Data items:
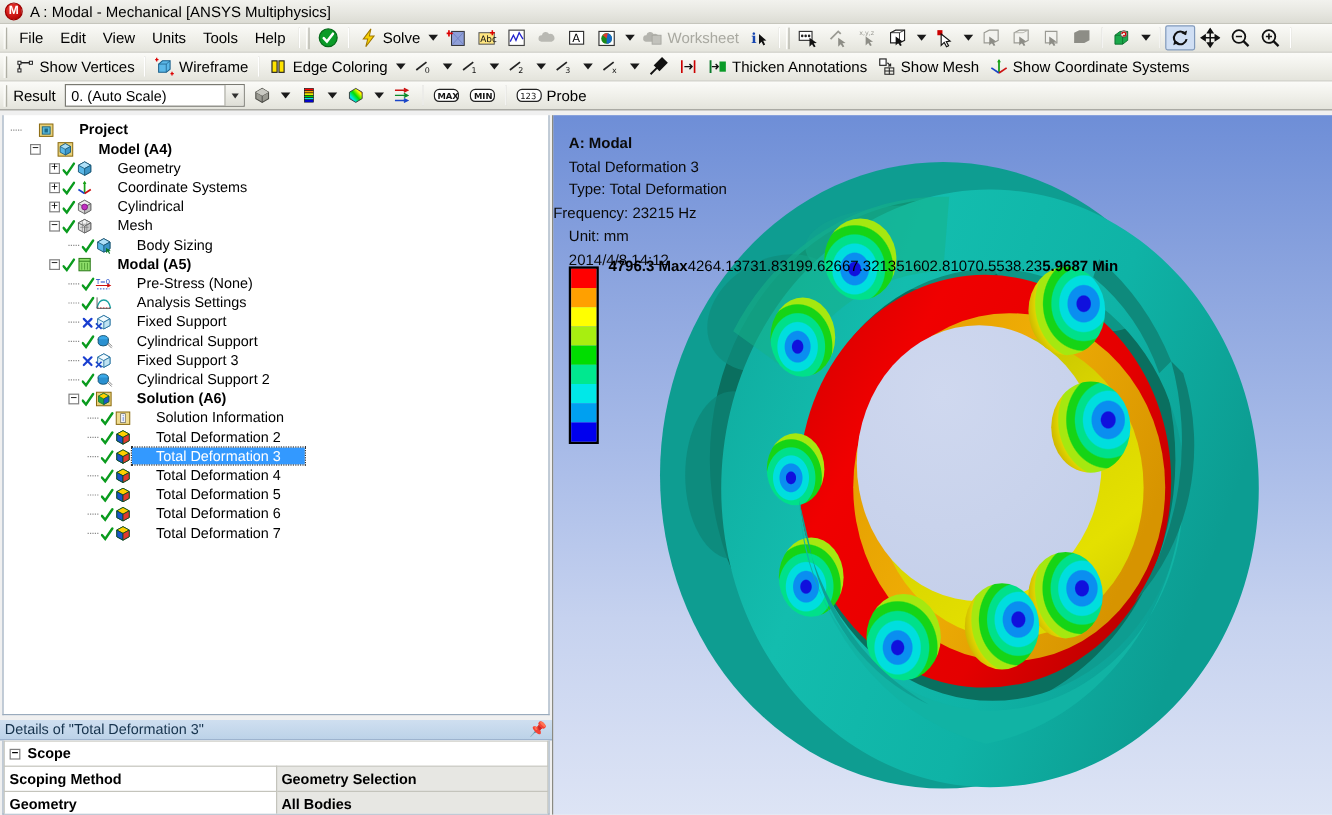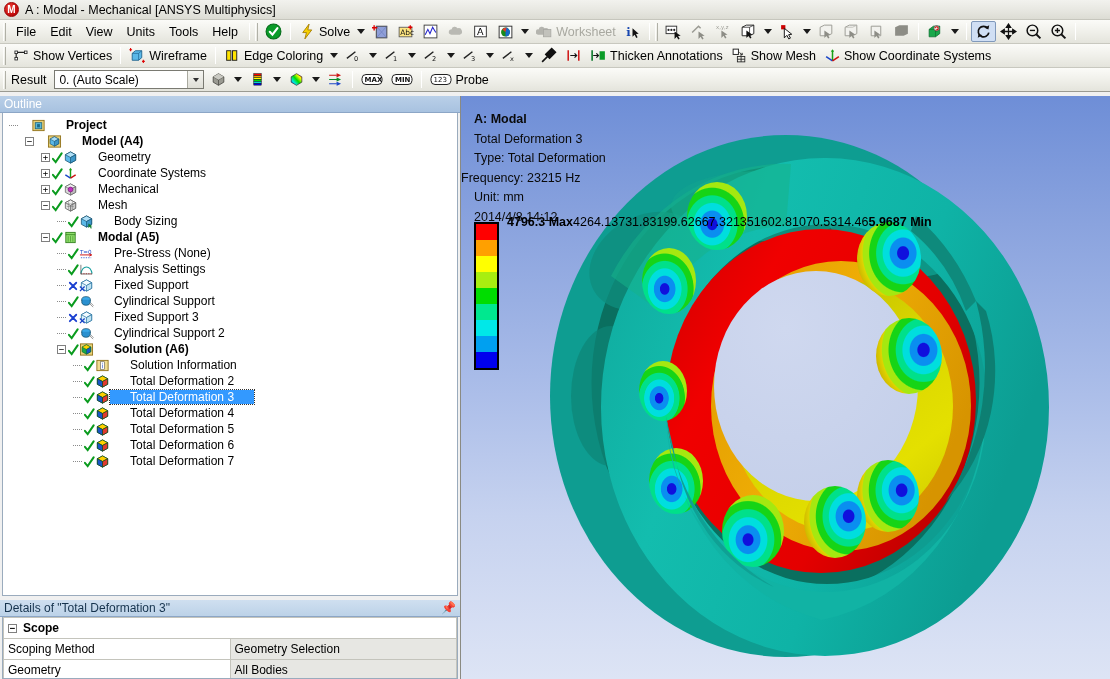--- a/index.html
+++ b/index.html
@@ -532,9 +532,6 @@
 
     <div class="leftcol">
 
-      <div class="panel-header">
-        <span>Outline</span>
-      </div>
 
       <div class="tree-wrap">
         <div class="tree" id="tree-root">

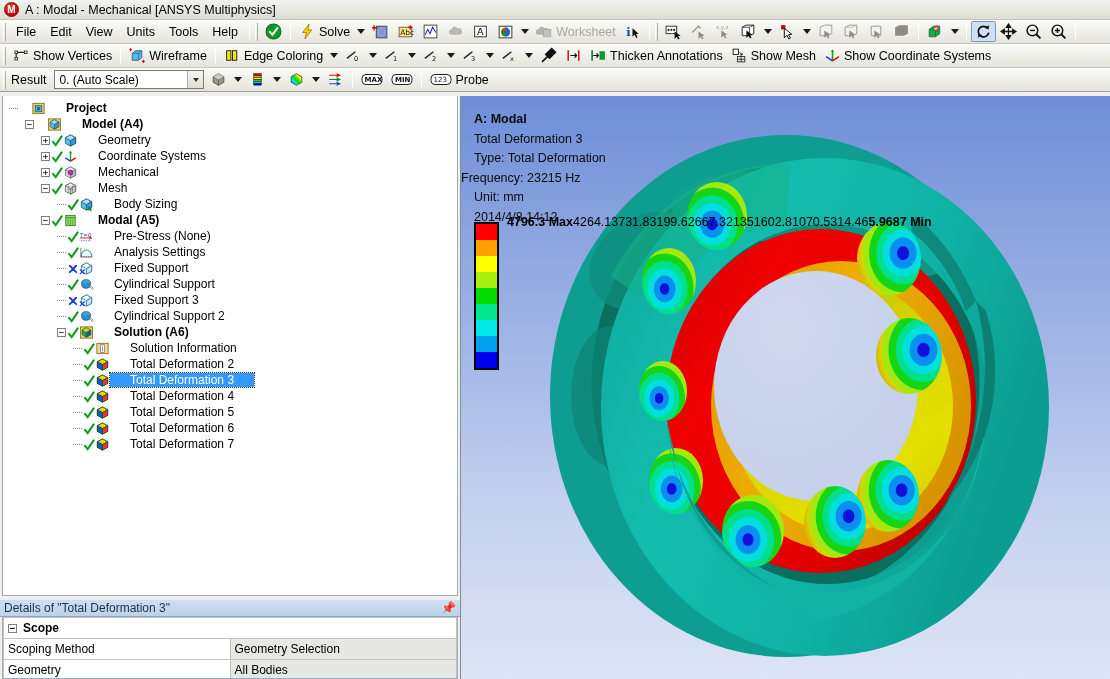--- a/index.html
+++ b/index.html
@@ -599,7 +599,7 @@
      <path d="M8 8 L13.5 5 L13.5 11 L8 14 Z" fill="#bdbdbd" stroke="#606060" stroke-width="0.7"></path>
                 <circle cx="8" cy="8" r="2.6" fill="#c030c0" stroke="#701070" stroke-width="0.7"></circle>
               </svg>
-              <span class="node-lbl">Mechanical</span>
+              <span class="node-lbl">Cylindrical</span>
             </div>
             <div class="node">
               <div class="indent" style="width: 32px;"></div>

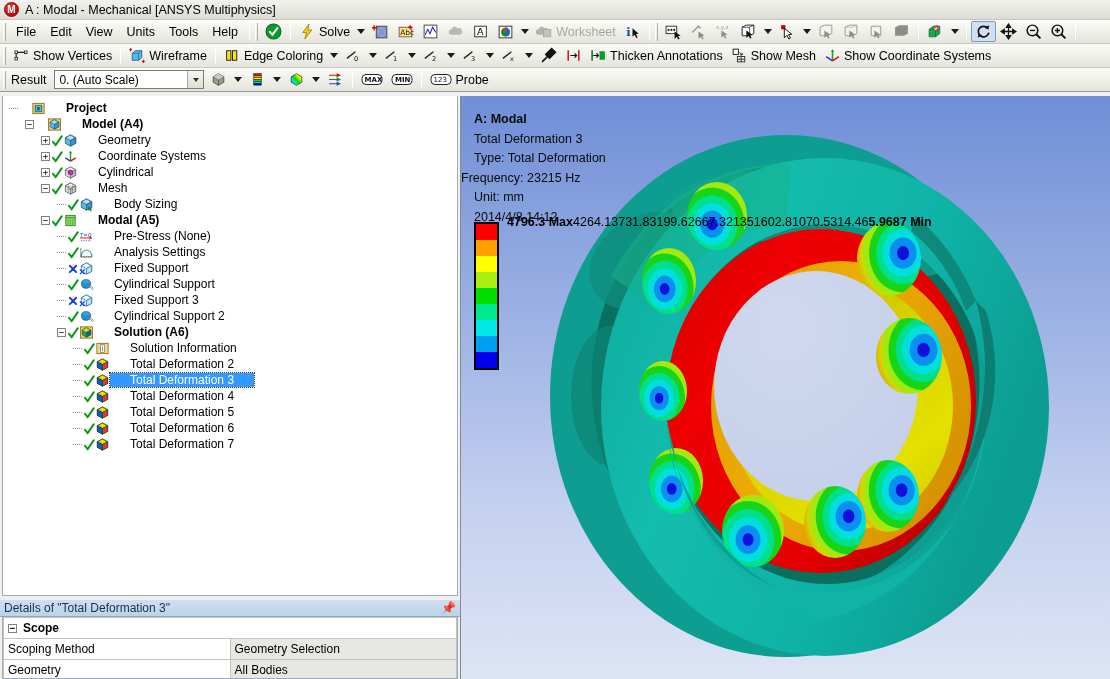--- a/index.html
+++ b/index.html
@@ -1021,7 +1021,7 @@
             <span>2135</span>
             <span>1602.8</span>
             <span>1070.5</span>
-            <span>314.46</span>
+            <span>538.23</span>
             <span class="b">5.9687 Min</span>
           </div>
       </div>

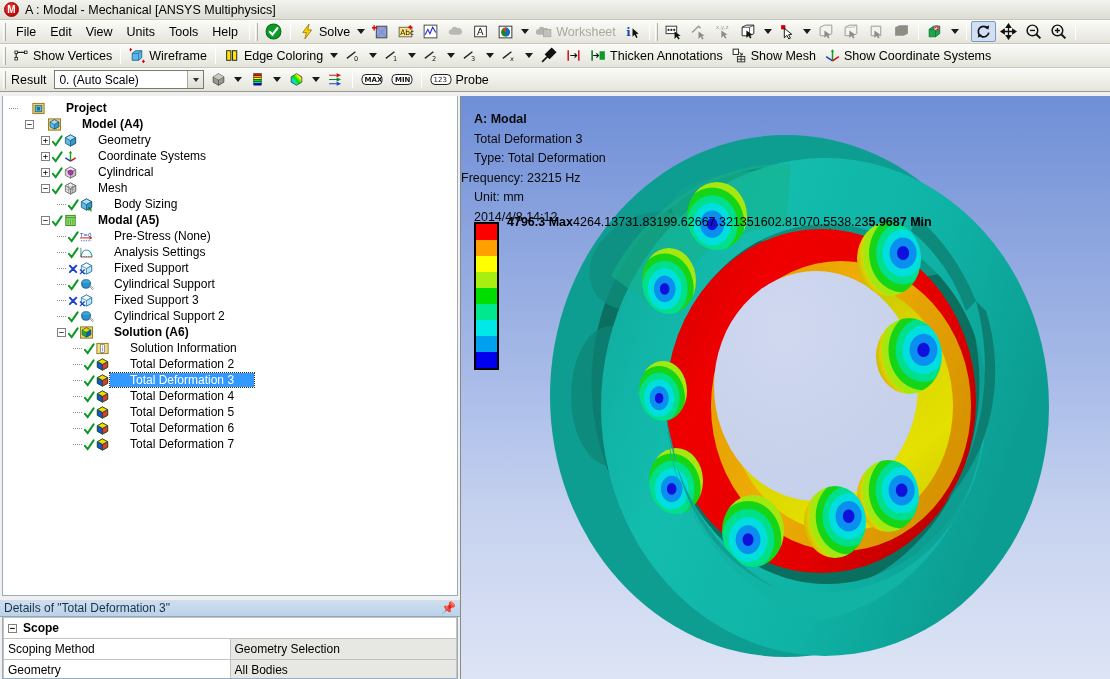--- a/index.html
+++ b/index.html
@@ -116,7 +116,7 @@
   .dgrid { width:100%; border-collapse:collapse; table-layout:fixed; }
   .dgrid td {
     border:1px solid #c4c4bc; font-size:12px; height:21px;
-    padding:0 4px; color:#000; overflow:hidden; white-space:nowrap;
+    padding:0 4px; color:#000; overflow:hidden; white-space:nowrap;font-weight:bold;
   }
   .dgrid td.group { background:#fff; font-weight:bold; }
   .dgrid td.key { background:#fff; width:120px; }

## [THE TASK]
Go through the data above and copy each line in which "space" appears.

## [TASK ANSWER]
-    padding:0 4px; color:#000; overflow:hidden; white-space:nowrap;
+    padding:0 4px; color:#000; overflow:hidden; white-space:nowrap;font-weight:bold;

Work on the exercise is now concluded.